SECOND LIEUTENANT DAVID CUTHBERT THOMAS
ROYAL WELSH FUSILIERS
18TH MARCH 1916 AGE 20
BURIED: POINT 110 NEW MILITARY CEMETERY, FRICOURT, FRANCE
This is 'Dick Tiltwood', the young subaltern immortalised in Siegfried Sassoon's 'Memoirs of a Fox-Hunting Man'. Although Sassoon writes under a pseudonym, George Sherston, and disguises everyone in the book with pseudonyms, he doesn't disguise their qualities nor his feelings towards them. This is his first impression of Tiltwood:
"Twilight was falling and there was only one small window, but even in the half-light his face surprised me by its candour and freshness. He had the obvious good looks which go with fair hair and firm features, but it was the radiant integrity of his expression which astonished me. ... His was the bright countenance of truth; ignorant and undoubting; incapable of concealment but strong in reticence and modesty. In fact, he was as good as gold, and everyone knew it as soon as they knew him."
Sassoon tells us that 'Dick' was the son of a country parson, which was true of David Thomas. His father was the Revd Evan Thomas of Llanedy Rectory, Pontardulais in Glamorganshire. To Sassoon:
"Generations of upright country gentlemen had made Dick Tiltwood what he was, and he had arrived at manhood in the nick of time to serve his country in what he naturally assumed to be a just and glorious war. ... he was a shining epitome of his unembittered generation which gladly gave itself to the German guns and machine guns - more gladly, perhaps than the generation which knew how much (or how little some would say) it had to lose."
'Dick' was killed by a sniper whilst out with a wiring party. The bullet entered his throat but didn't kill him outright. He was taken to the dressing station but despite the fact that the Battalion doctor had been a throat specialist before the war he hadn't been able to save him.
Sassoon attends his funeral that night:
"... we stood on the bare slope just above the ration dump while the Brigade chaplain went through his words; a flag covered all we were there for; only the white stripes on the flag made any impression on the dimness of the night. ... A sack was lowered into a hole in the ground. The sack was Dick. I knew Death then."

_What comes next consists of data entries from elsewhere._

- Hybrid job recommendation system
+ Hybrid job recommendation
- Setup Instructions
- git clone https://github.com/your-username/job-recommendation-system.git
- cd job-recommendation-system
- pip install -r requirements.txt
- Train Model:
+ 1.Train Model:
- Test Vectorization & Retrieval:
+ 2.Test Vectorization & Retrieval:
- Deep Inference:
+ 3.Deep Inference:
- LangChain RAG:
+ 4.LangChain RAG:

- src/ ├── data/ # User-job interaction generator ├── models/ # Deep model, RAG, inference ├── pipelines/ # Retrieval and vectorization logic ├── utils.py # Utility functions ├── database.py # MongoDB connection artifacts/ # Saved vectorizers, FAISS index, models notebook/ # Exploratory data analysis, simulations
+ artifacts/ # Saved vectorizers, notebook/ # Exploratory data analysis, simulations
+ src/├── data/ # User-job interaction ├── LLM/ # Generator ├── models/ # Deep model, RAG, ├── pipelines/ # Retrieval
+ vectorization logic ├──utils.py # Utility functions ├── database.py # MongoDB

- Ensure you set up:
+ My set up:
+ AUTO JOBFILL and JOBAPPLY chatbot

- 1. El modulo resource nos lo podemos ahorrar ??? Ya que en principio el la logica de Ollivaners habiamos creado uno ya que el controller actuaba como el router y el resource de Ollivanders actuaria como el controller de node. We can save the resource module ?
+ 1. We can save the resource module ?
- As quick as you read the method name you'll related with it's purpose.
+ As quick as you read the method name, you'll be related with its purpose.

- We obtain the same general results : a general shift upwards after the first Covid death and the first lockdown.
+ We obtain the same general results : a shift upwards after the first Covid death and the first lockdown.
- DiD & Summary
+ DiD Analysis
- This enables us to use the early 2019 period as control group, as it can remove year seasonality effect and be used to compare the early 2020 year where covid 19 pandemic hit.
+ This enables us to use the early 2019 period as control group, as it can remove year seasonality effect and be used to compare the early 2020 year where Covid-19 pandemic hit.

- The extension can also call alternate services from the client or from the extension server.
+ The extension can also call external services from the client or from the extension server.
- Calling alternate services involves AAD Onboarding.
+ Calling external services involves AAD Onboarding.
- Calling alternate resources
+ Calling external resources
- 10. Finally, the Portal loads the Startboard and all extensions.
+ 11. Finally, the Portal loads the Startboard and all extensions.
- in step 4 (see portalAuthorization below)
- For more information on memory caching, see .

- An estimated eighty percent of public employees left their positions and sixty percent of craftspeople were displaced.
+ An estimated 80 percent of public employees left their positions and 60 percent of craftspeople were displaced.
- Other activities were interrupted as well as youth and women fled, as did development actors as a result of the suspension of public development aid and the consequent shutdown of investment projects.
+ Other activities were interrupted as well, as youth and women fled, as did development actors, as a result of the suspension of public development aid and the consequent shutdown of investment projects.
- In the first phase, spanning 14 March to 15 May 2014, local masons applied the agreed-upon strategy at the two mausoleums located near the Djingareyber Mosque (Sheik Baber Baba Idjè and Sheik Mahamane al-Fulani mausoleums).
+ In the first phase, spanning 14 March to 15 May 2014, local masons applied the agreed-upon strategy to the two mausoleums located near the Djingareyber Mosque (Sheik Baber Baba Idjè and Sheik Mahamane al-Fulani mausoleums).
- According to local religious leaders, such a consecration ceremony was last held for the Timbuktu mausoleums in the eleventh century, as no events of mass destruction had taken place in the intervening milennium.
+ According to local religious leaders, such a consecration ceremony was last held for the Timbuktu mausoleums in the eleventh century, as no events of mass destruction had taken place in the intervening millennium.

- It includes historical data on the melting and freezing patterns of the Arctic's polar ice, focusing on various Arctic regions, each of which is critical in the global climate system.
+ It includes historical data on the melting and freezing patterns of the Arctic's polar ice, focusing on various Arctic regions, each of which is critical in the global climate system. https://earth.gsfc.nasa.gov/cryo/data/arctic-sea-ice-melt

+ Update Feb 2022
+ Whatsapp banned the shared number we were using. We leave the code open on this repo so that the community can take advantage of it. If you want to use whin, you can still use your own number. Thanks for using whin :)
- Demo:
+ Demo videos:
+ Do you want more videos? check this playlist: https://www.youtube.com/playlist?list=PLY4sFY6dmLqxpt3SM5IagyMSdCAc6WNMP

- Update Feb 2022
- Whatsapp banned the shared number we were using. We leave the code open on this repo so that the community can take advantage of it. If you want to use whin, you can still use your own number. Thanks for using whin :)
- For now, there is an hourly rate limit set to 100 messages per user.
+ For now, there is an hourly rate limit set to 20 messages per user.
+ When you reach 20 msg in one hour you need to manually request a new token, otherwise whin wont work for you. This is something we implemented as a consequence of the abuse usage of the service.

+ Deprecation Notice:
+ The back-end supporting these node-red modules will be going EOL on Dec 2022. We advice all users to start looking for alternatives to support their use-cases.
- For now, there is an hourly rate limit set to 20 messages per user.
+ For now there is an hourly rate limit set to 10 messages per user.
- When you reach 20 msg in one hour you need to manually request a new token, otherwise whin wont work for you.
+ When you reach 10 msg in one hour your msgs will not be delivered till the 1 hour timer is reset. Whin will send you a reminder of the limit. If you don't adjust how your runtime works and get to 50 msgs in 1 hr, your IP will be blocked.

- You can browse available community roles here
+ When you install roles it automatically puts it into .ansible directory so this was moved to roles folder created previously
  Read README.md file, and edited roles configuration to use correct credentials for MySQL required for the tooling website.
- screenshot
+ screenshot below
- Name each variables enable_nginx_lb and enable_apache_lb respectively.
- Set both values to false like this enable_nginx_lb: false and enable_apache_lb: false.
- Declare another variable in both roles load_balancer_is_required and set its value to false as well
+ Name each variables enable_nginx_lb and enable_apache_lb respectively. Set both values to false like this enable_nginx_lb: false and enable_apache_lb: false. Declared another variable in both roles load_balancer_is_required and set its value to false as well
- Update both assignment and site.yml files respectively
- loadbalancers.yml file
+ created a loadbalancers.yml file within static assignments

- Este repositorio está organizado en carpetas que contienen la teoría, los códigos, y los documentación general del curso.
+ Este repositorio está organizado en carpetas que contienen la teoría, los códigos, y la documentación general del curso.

David Thomas's epitaph, 'Per crucem ad lucem", through the cross to the light, or by suffering to heaven, confirms what Sassoon has already told us about him. The phrase summarised a monastic ideal that became the ideal for knightly piety and is therefore eminently suitable for someone who, "was a shining epitome of his unembittered generation which gladly gave itself to the German guns and machine guns".
It may not be insignificant that 'per crucem ad lucem' was the title of Cardinal Mercier's impassioned, patriotic and inspirational sermon in St Gudale's Cathedral, Brussels on 21 July 1916, Belgian Independence Day. Published as a pastoral letter, which eventually circulated round the world, it encapsulated Mercier's belief that 'per crucem as lucem', from sacrifice flashes forth light, therefore victory will prevail.